Assuming the exponential time hypothesis and other well-known conjectures (e.g. non-degeneracy of the polynomial hierarchy, existence of one-way functions) if necessary, is there an algorithm $A$ solving $X$ s.t. for every $M \subset \lbrace 0,1 \rbrace^*$ and $Q$ a program solving $X$ with promise $M$ in time $t^M_Q(n)$, the time complexity $t_A^M(n)$ of $A$ restricted to inputs in $M$ satisfies

$$t_A^M(n) < f(|Q|)q(n, t^M_Q(n)) + g(|Q|)$$

where $q$ is polynomial, $f$ is sub-exponential and $g$ is arbitrary

If the answer is positive, can $f$ be polynomial? What is the growth rate of $g$ (clearly at least exponential under ETH)? If the answer is negative, can polynomial $f$ exist if ETH is wrong but $P \neq NP$?
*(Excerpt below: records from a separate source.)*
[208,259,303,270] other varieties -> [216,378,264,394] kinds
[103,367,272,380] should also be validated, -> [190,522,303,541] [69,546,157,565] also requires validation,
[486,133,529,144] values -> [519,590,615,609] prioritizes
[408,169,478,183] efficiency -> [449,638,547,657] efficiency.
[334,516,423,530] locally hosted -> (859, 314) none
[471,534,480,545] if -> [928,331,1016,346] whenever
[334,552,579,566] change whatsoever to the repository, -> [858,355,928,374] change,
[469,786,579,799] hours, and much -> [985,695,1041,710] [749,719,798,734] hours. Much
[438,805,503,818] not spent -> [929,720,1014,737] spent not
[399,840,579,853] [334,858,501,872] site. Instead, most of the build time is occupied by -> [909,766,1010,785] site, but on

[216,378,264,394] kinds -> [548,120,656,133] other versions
Consider the following algorithm (a variant of Levin's algorithm):

Run the first $n$ algorithms in parallel. Additionally, run in parallel a brute-force algorithm that tries all possible solutions one by one. (Run all algorithms with the same speed.)
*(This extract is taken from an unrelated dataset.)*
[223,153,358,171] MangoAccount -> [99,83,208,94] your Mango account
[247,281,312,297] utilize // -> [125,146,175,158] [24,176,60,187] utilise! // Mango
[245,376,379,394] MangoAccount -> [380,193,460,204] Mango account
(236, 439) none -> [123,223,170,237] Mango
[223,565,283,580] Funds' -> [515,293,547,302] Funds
Stop when one of the algorithms finds a solution.

Consider two cases (given an input $x$ of length $n$):

• $Q$ is one of the first $n$ algorithms. Then the running time is $O(n \cdot t^M_Q(n)) \cdot \mathrm{poly}(n)$.

• $Q$ is not one of the first $n$ algorithms (thus $n < 2^{|Q|}$). Then the running time is bounded by the running time of the brute-force algorithm. We have that the running time is $2^{n^{O(1)}} = 2^{2^{O(|Q|)}}$.

We have $$t^M_A(n) \leq \mathrm{poly}(n) \cdot t^M_Q(n) + 2^{2^{O(|Q|)}}.$$

(Here, $f(n)$ is polynomial and $g(n)$ is double exponential in $n$; we can improve the dependance of $g(n)$ on $n$ by worsening the dependence of $f(n)$ on $n$.)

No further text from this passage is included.